I’m not new to compiler writing, but I’m a raw beginner with LLVM. I’m running a vanilla Debian Linux system.
I’ve started by working through the Kaliedoscope project, and everything works fine as far as Chapter 3. But with Chapter4, when I try the supplied toy.cpp, with the given command line, I get this:
mike@debian:~/Development/llvm-project/llvm/examples/Kaleidoscope/Chapter4$ clang++ -g toy.cpp
llvm-config --cxxflags --ldflags --system-libs --libs core orcjit native -rdynamic -O3 -o toy
In file included from toy.cpp:1:
./…/include/KaleidoscopeJIT.h:25:10: fatal error: ‘llvm/ExecutionEngine/Orc/Shared/ExecutorSymbolDef.h’ file not found
1 error generated.
I would have expected the supplied examples to work pretty much out of the box. But something’s obviously wrong with the #include paths with the given files. Any suggestions?
Not familiar with the specific tutorial but I think adding
--includedir may help.
$ clang++ -g toy.cpp llvm-config --includedir --cxxflags --ldflags --system-libs --libs core orcjit native -rdynamic -O3 -o toy
I’d hope we had a bot building this regularly, I’ll see if we do.
It’s also possible that this header is new and isn’t present in your installed llvm copy, but we can cross that bridge if it comes to it.
We do have some bots building the code portion but this command from the written portion is not automatically checked unfortunately.
I may be mistaken about using
--includedir. Since [Kaleidoscope] Add an initial "Building an ORC JIT" tutorial chapter. · llvm/llvm-project@7331cc3 · GitHub it has not been in that command.
It seems like
--cxxflags should be providing the include paths, I get this for example:
$ ./bin/llvm-config --cxxflags
-I/home/david.spickett/llvm-project/llvm/include -I/home/david.spickett/build-llvm-aarch64/include -std=c++17 <...>
So you could look at what that’s producing and check there is in fact a file with that name somewhere in those paths.
Ok thanks David, I’ll try that in the morning. It’s a bit late here just now.
I should have mentioned that this was with a new clone of the project.
This header was added within the last few months ([ORC] Add missing header. · llvm/llvm-project@9382bba · GitHub) so if
llvm-config is from an installed llvm, it may not include that header file at all.
It’s likely the text was validated using an llvm built from source, which is what I’d recommend you also do if you aren’t already. Then the built
llvm-config will point to a place that has the header you need.
OK David, that sounds like a good explanation and suggestion. While my llvm source was from a new clone, I was running the installed llvm, whatever version Debian installs. Certainly I should run the same version as my source, so I’ll get on with doing a full build from source and use that. That will probably fix the problem. I’ll let you know the results, but that willl probably be tomorrow.

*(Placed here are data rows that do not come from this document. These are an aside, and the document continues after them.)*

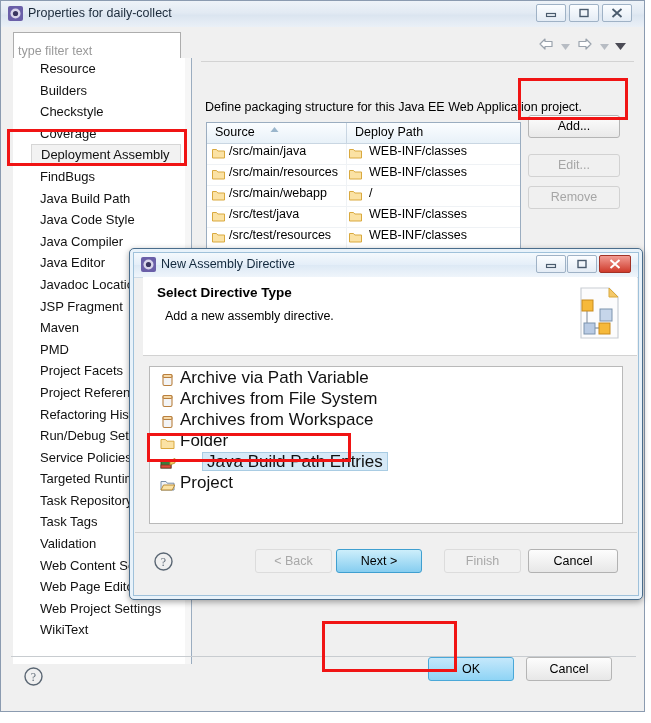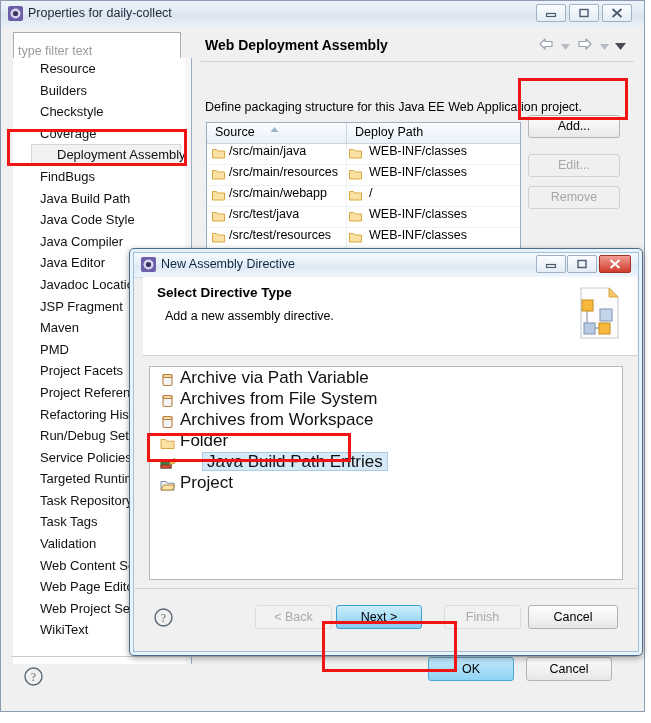--- a/index.html
+++ b/index.html
@@ -284,7 +284,6 @@
     <div id="props-hr"></div>
 
     <div id="page-head">
-      <span id="page-title">Web Deployment Assembly</span>
       <span id="nav-icons">
         <span class="nav-ic">
           <svg width="17" height="14" viewBox="0 0 17 14">

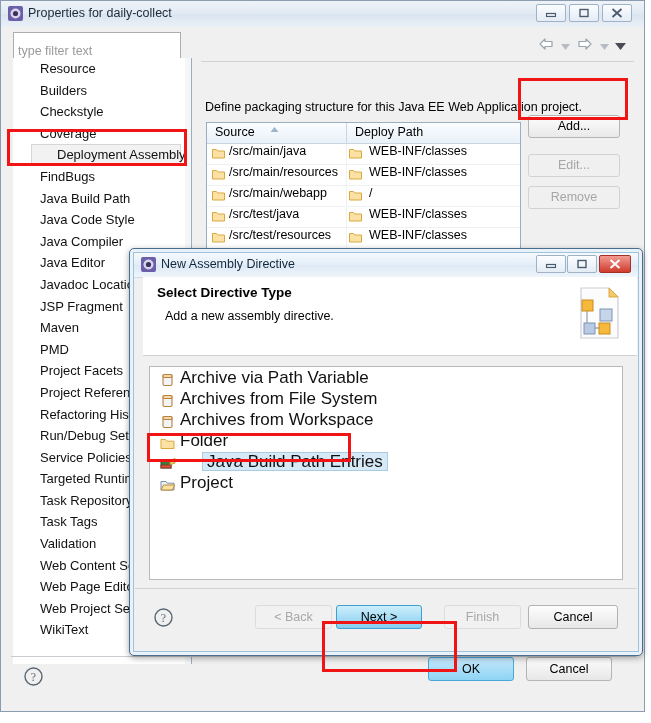--- a/index.html
+++ b/index.html
@@ -58,7 +58,7 @@
   .tree-item.selected{
     background:#f2f2f2;border:1px solid #d6d6d6;
     box-sizing:border-box;line-height:19.6px;
-    width:150px;margin-left:18px;padding-left:25px;
+    width:150px;margin-left:18px;padding-left:9px;
   }
   #tree-scroll{
     position:absolute;left:184px;top:31px;width:7px;height:606px;background:#f6f6f6;

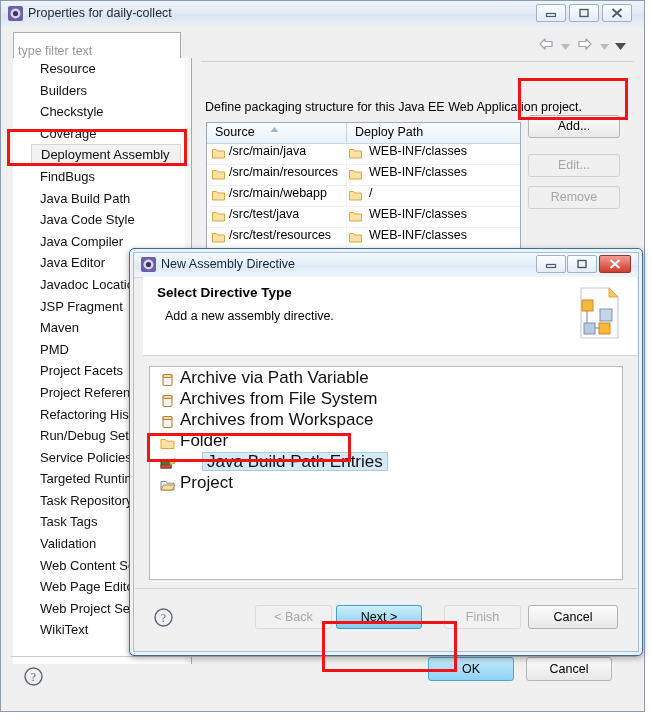--- a/index.html
+++ b/index.html
@@ -135,7 +135,7 @@
 
   
   #wizard{
-    position:absolute;left:129px;top:248px;width:514px;height:408px;
+    position:absolute;left:129px;top:248px;width:514px;height:352px;
     border:1px solid #4a6d8c;border-radius:5px;box-sizing:border-box;
     background:#e8f2fa;
     box-shadow:0 2px 6px rgba(0,0,0,.35);

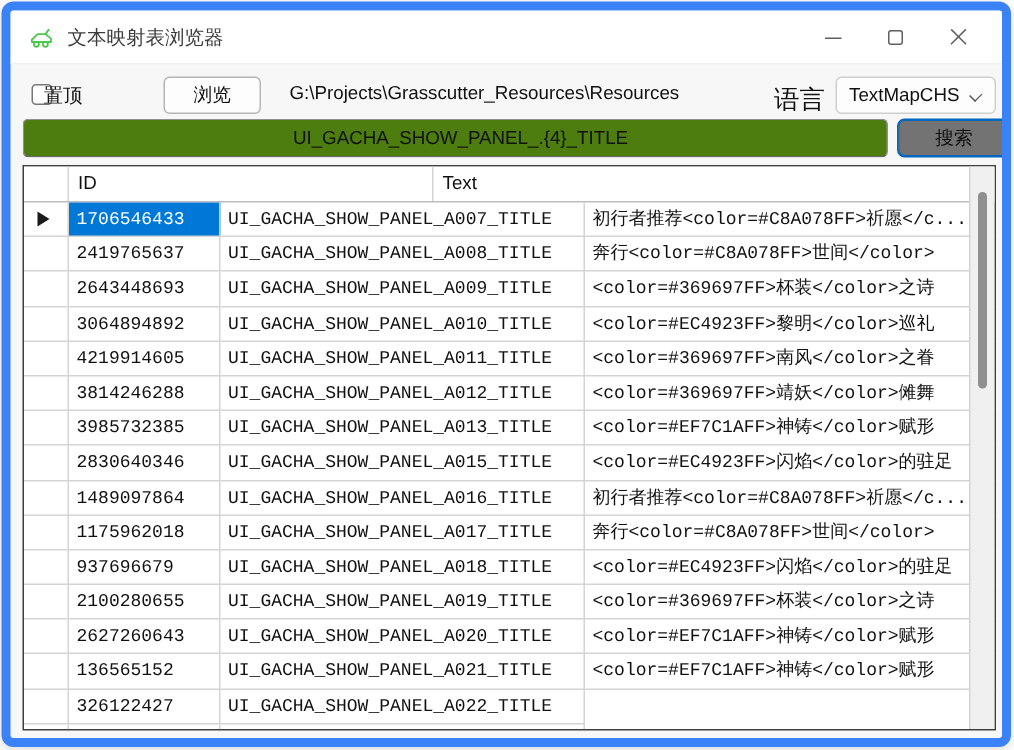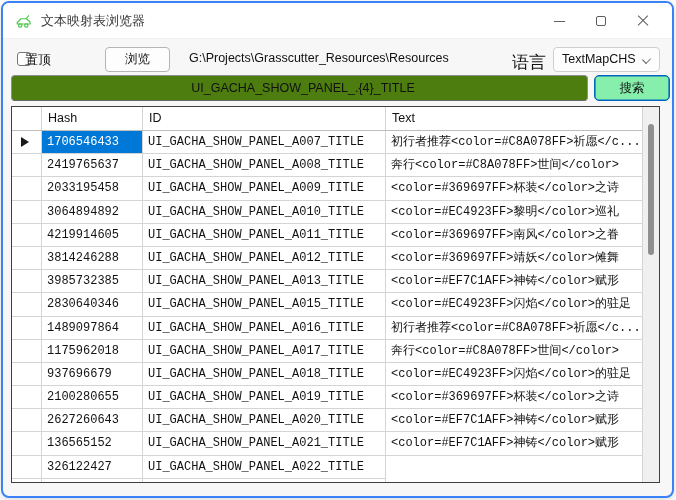--- a/index.html
+++ b/index.html
@@ -6,7 +6,7 @@
   html,body { width:676px; height:500px; background:#ffffff; font-family:"Liberation Sans","DejaVu Sans",sans-serif; }
   .window {
     position:absolute; left:1px; top:1px; width:673px; height:497px;
-    background:#f7f7f7; border:2px solid #3b82f6; border-radius:8px;
+    background:#f7f7f7; border:6px solid #3b82f6; border-radius:8px;
     box-shadow:0 2px 8px rgba(0,0,0,.15); overflow:hidden;
   }
   

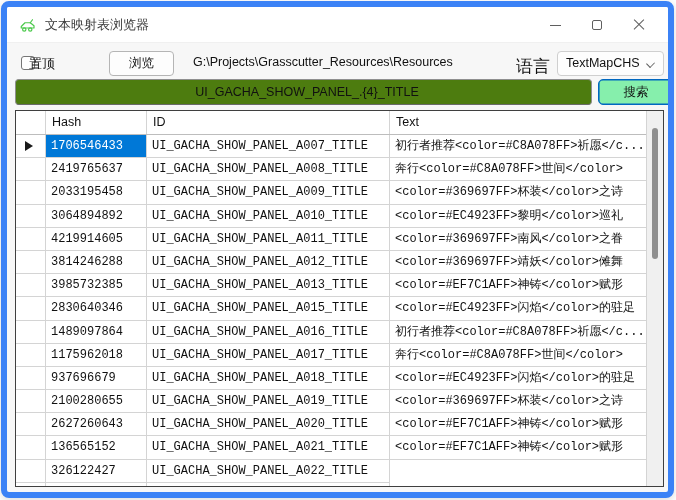--- a/index.html
+++ b/index.html
@@ -31,7 +31,7 @@
   .combo .chev { position:absolute; right:9px; top:8px; width:7px; height:7px; border-left:1.3px solid #5c5c5c; border-bottom:1.3px solid #5c5c5c; transform:rotate(-45deg) scale(1,.8); }
   
   .search-input { position:absolute; left:8px; top:72px; width:577px; height:26px; background:#4d7c0f; border:1px solid #8f8f8f; border-bottom-color:#6a6a6a; border-radius:4px; font-size:12.5px; color:#111; padding-left:7px; font-family:"Liberation Sans","DejaVu Sans",sans-serif; outline:none;text-align:center; }
-  .search-btn { position:absolute; left:591px; top:72px; width:76px; height:26px; background:#86efac; border:1px solid #0067c0; box-shadow:inset 0 0 0 .6px #0067c0; border-radius:5px; font-size:12.5px; color:#111; text-align:center; line-height:24px; }
+  .search-btn { position:absolute; left:591px; top:72px; width:76px; height:26px; background:#737373; border:1px solid #0067c0; box-shadow:inset 0 0 0 .6px #0067c0; border-radius:5px; font-size:12.5px; color:#111; text-align:center; line-height:24px; }
   
   .grid { position:absolute; left:8px; top:103px; width:649px; height:377px; background:#fff; border:1px solid #3f3f3f; overflow:hidden; }
   .ghead { display:flex; height:24px; border-bottom:1px solid #bdbdbd; background:#fff; }

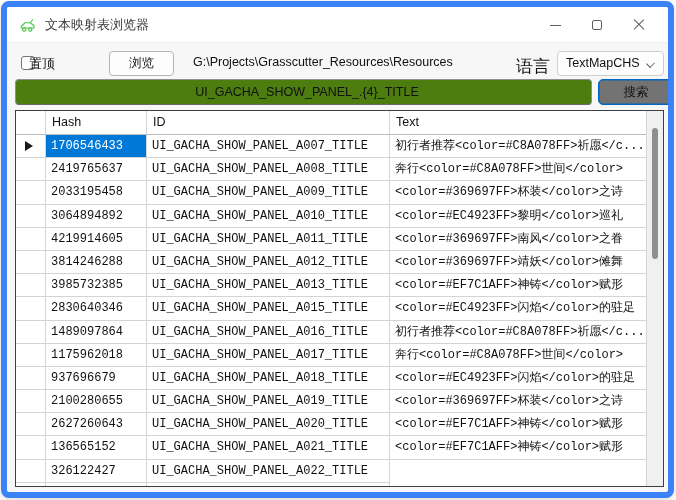--- a/index.html
+++ b/index.html
@@ -90,7 +90,6 @@
   <div class="grid">
     <div class="ghead">
       <div class="hc col-rh"></div>
-      <div class="hc col-hash">Hash</div>
       <div class="hc col-id">ID</div>
       <div class="hc col-text">Text</div>
     </div>

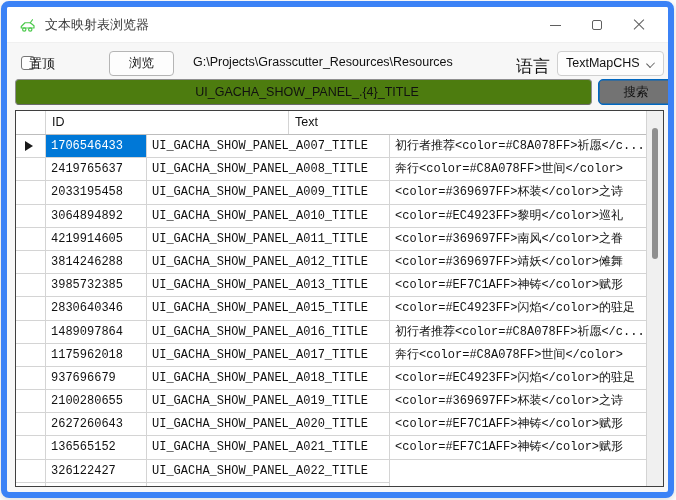--- a/index.html
+++ b/index.html
@@ -108,7 +108,7 @@
         </div>
         <div class="trow">
           <div class="c col-rh"></div>
-          <div class="c col-hash">2033195458</div>
+          <div class="c col-hash">2643448693</div>
           <div class="c col-id">UI_GACHA_SHOW_PANEL_A009_TITLE</div>
           <div class="c col-text">&lt;color=#369697FF&gt;杯装&lt;/color&gt;之诗</div>
         </div>

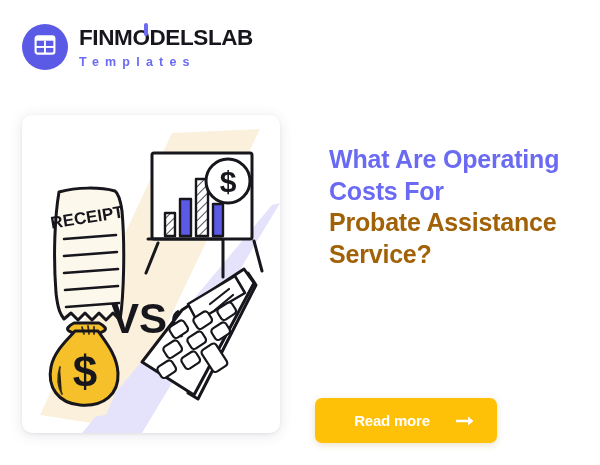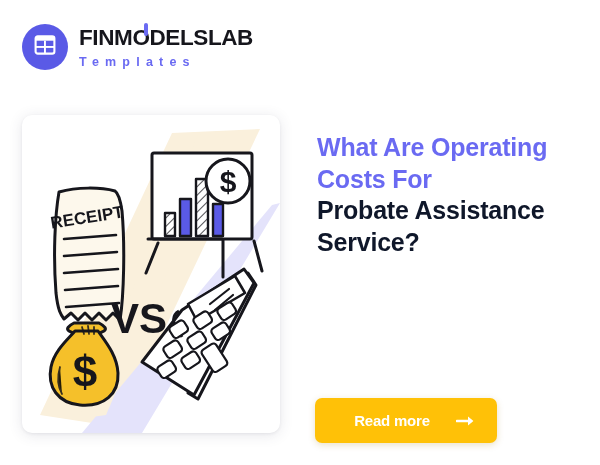--- a/index.html
+++ b/index.html
@@ -93,7 +93,7 @@
     width: 266px;
   }
   .headline {
-    margin: 4px;
+    margin: 16px;
     font-size: 25px;
     font-weight: 700;
     line-height: 1.26;

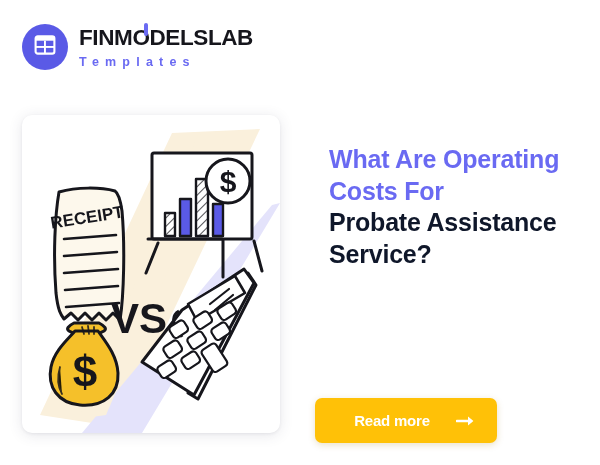--- a/index.html
+++ b/index.html
@@ -100,7 +100,7 @@
     letter-spacing: -0.2px;
   }
   .headline-prefix { color: #6a6af2; display: block; }
-  .headline-main { color: #0f172a; display: block; }
+  .headline-main { color: #a16207; display: block; }
 
   
   .cta {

Cheers, Mike (Darwin - UTC+9.5)
Hi again David.
All right, I’ve tried some things, and made some progress, but I’ve got a couple of suggestions too.
I followed the “Building LLVM” instructions to build from source.
cmake -S llvm -B build -G Ninja -DCMAKE_BUILD_TYPE=Debug
That worked fine, and I got a good build. I then did what it suggested:
ninja -C build check-llvm
That worked too, but I think beginners should be warned that it will take a LONG time - hours maybe, and chew up 20 gigs of disk space.
After all that, there’s ambiguity about how to compile the examples, The new contents of the “build” folder also has “examples”. as well as in the initial location
llvm-project/llvm/examples. The doco doesn’t say which directory to use to compile the examples. I’d guess it’s the latter location, but this should be documented.
Than, worse, it can’t find llvm-config. I can see that it’s there, in a number of locations, but where’s it supposed to go? Maybe /usr/bin ?
This all should be described clearly for beginners. I can figure it out, but maybe I shouldn’t have to?
Anyway I’ll keep plugging away tomorrow.
OK, I now think that to build LLVM and run the examples, I’d need to follow the instructions under “Stand-alone builds” and also build Clang. I could do this, but it would take a while and isn’t really a priority. The currently installed version of LLVM in Debian (1:16.0-57) is working fine, even if there are problems running the examples. (It’s like I want to learn to drive a car, and I want to concentrate on that, and not have to try to build the car first I just want to learn about LLVM and I can do that fine with what I’ve got.